About this task
Scan the entries below for the word "block". Copy each line that has it.

Material shown
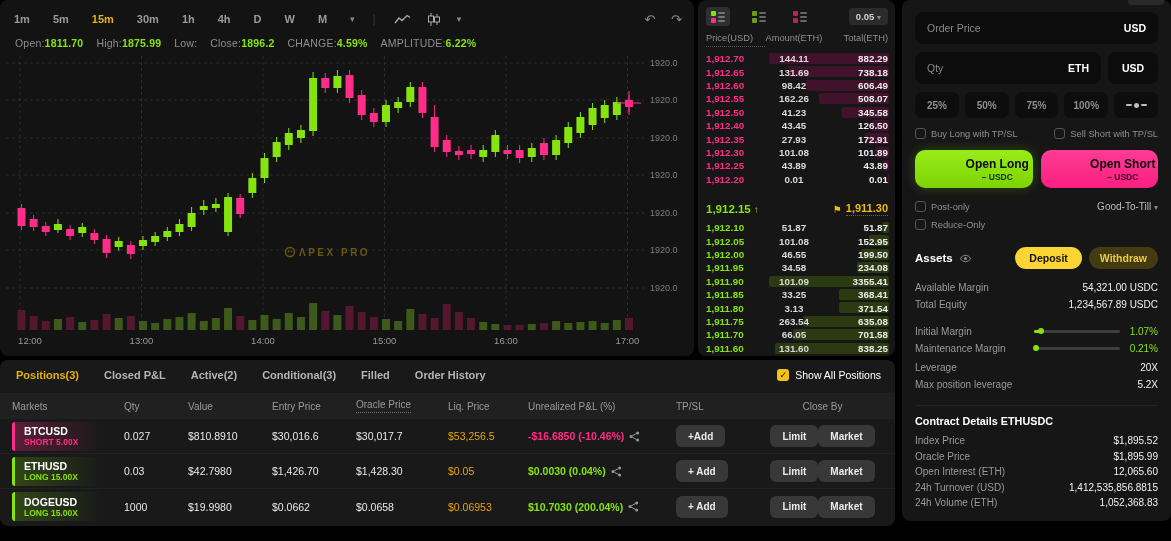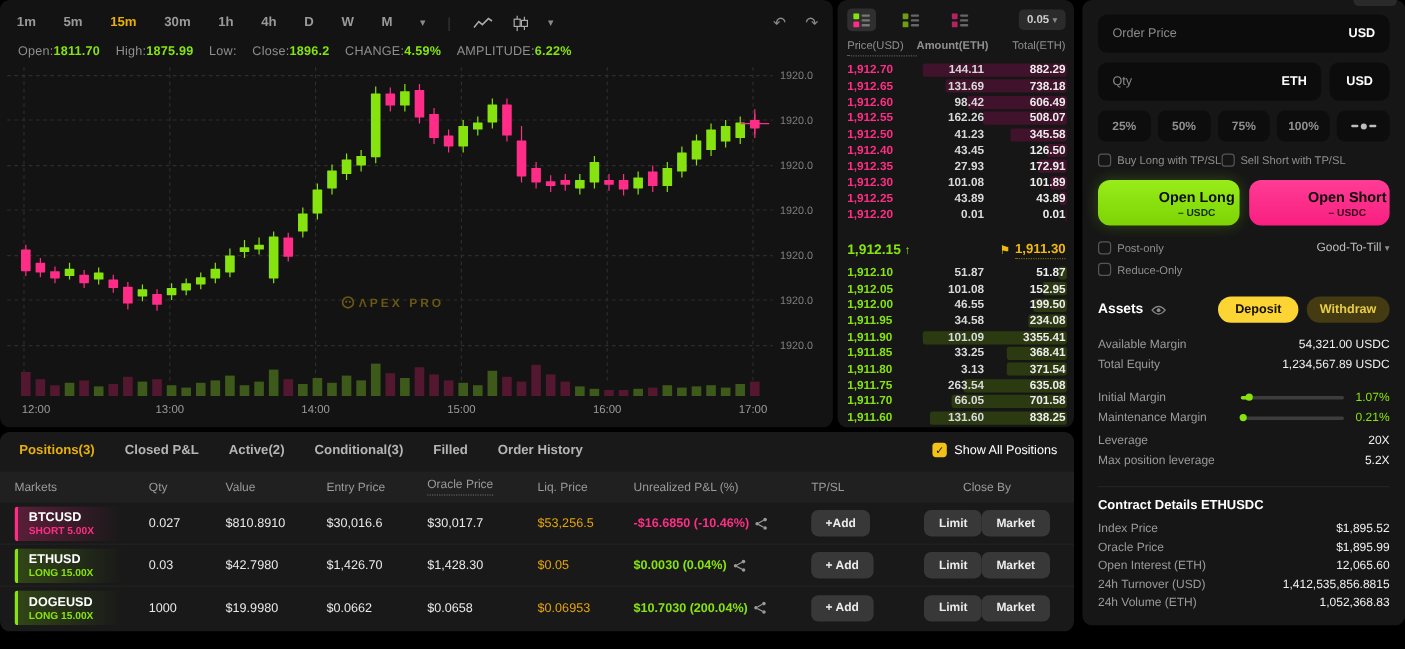--- a/index.html
+++ b/index.html
@@ -35,7 +35,7 @@
   .ob-prec .caret { color:#8a8a8a; font-size:8px; }
   .ob-head { position:absolute; top:33px; left:8px; right:7px; display:flex; font-size:9.3px; color:#8f8f8f; }
   .ob-head .h1 { width:62px; border-bottom:1px dotted #5a5a5a; padding-bottom:3px; }
-  .ob-head .h2 { flex:1; text-align:right; padding-right:12px;font-weight:bold; }
+  .ob-head .h2 { flex:1; text-align:right; padding-right:12px; }
   .ob-head .h3 { width:56px; text-align:right; }
   .ob-rows { position:absolute; left:0; right:0; }
   #ask-rows { top:52px; } #bid-rows { top:221px; }

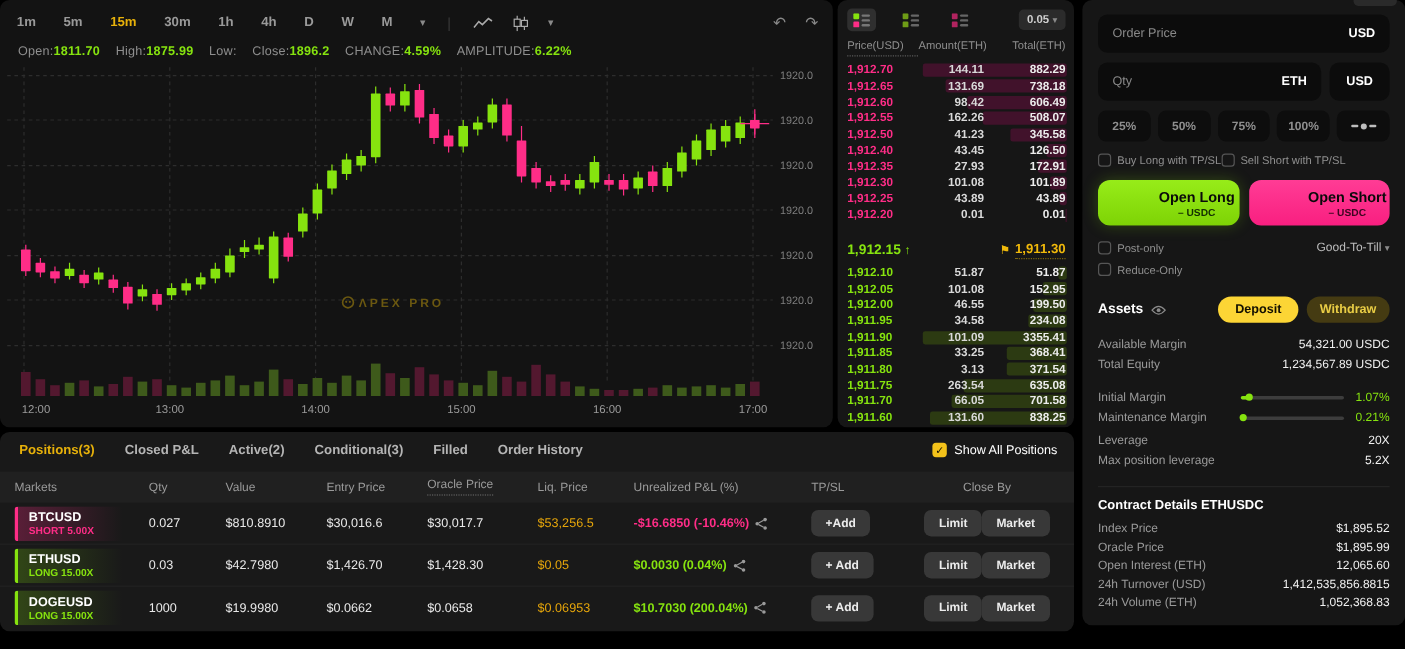--- a/index.html
+++ b/index.html
@@ -43,7 +43,7 @@
             padding:0 7px 0 8px; font-size:9.8px; font-weight:700; cursor:pointer; }
   .obp { width:62px; z-index:1; }
   .obp.ask { color:var(--pink); } .obp.bid { color:var(--green); }
-  .oba { flex:1; text-align:right; padding-right:12px; color:#d9d9d9; z-index:1; }
+  .oba { flex:1; text-align:center; padding-right:12px; color:#d9d9d9; z-index:1; }
   .obt { width:56px; text-align:right; color:#ececec; z-index:1; }
   .depth { position:absolute; right:6px; top:1px; height:11px; border-radius:2px; }
   .depth.ask { background:#41122b; } .depth.bid { background:#2c3a12; }

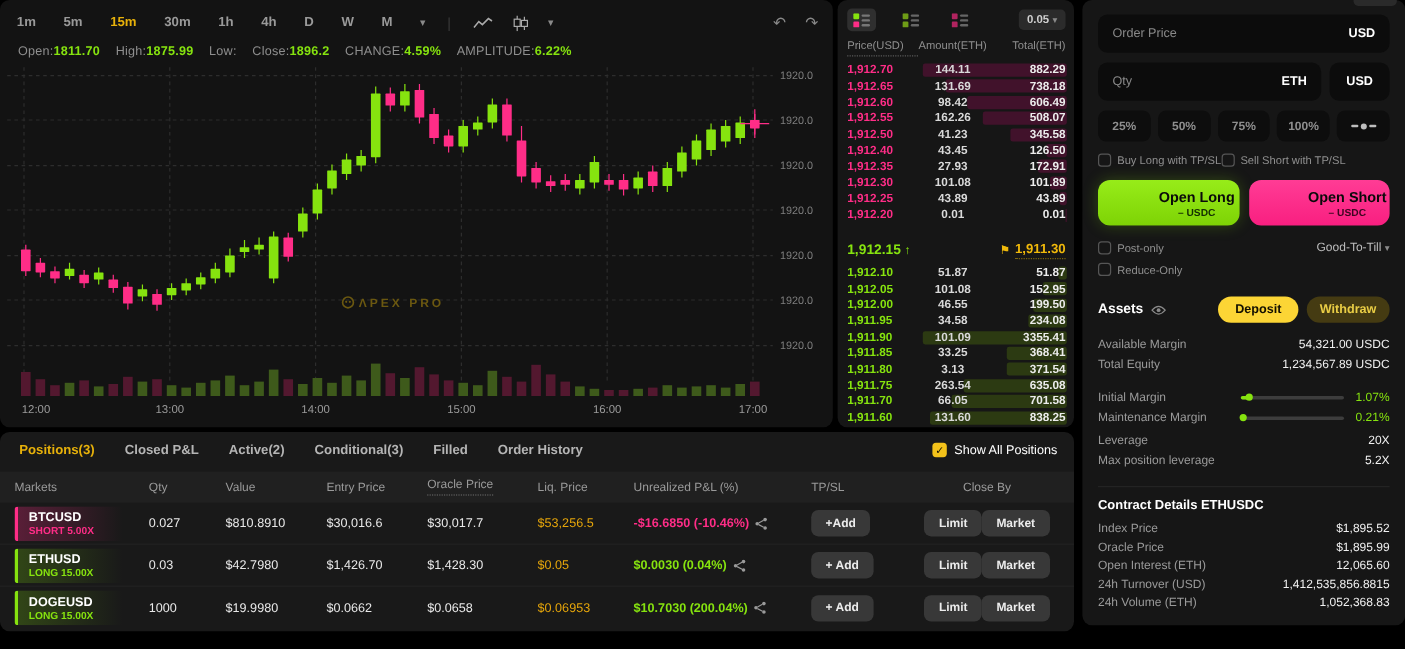--- a/index.html
+++ b/index.html
@@ -77,7 +77,7 @@
   .slider-glyph { display:flex; align-items:center; gap:2px; }
   .slider-glyph i { display:block; width:6px; height:2px; background:#bdbdbd; border-radius:1px; }
   .slider-glyph b { display:block; width:5px; height:5px; background:#bdbdbd; border-radius:50%; }
-  .tpsl-row { display:flex; margin-top:10px; }
+  .tpsl-row { display:flex; justify-content:space-between; margin-top:10px; }
   .cb-label { display:flex; align-items:center; gap:5px; font-size:9.3px; color:#8f8f8f; cursor:pointer; }
   .cb { width:11px; height:11px; border:1.5px solid #565656; border-radius:3px; flex:none; }
   .open-row { display:flex; gap:8px; margin-top:11px; }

Completed exercise
   .slider-glyph i { display:block; width:6px; height:2px; background:#bdbdbd; border-radius:1px; }
   .slider-glyph b { display:block; width:5px; height:5px; background:#bdbdbd; border-radius:50%; }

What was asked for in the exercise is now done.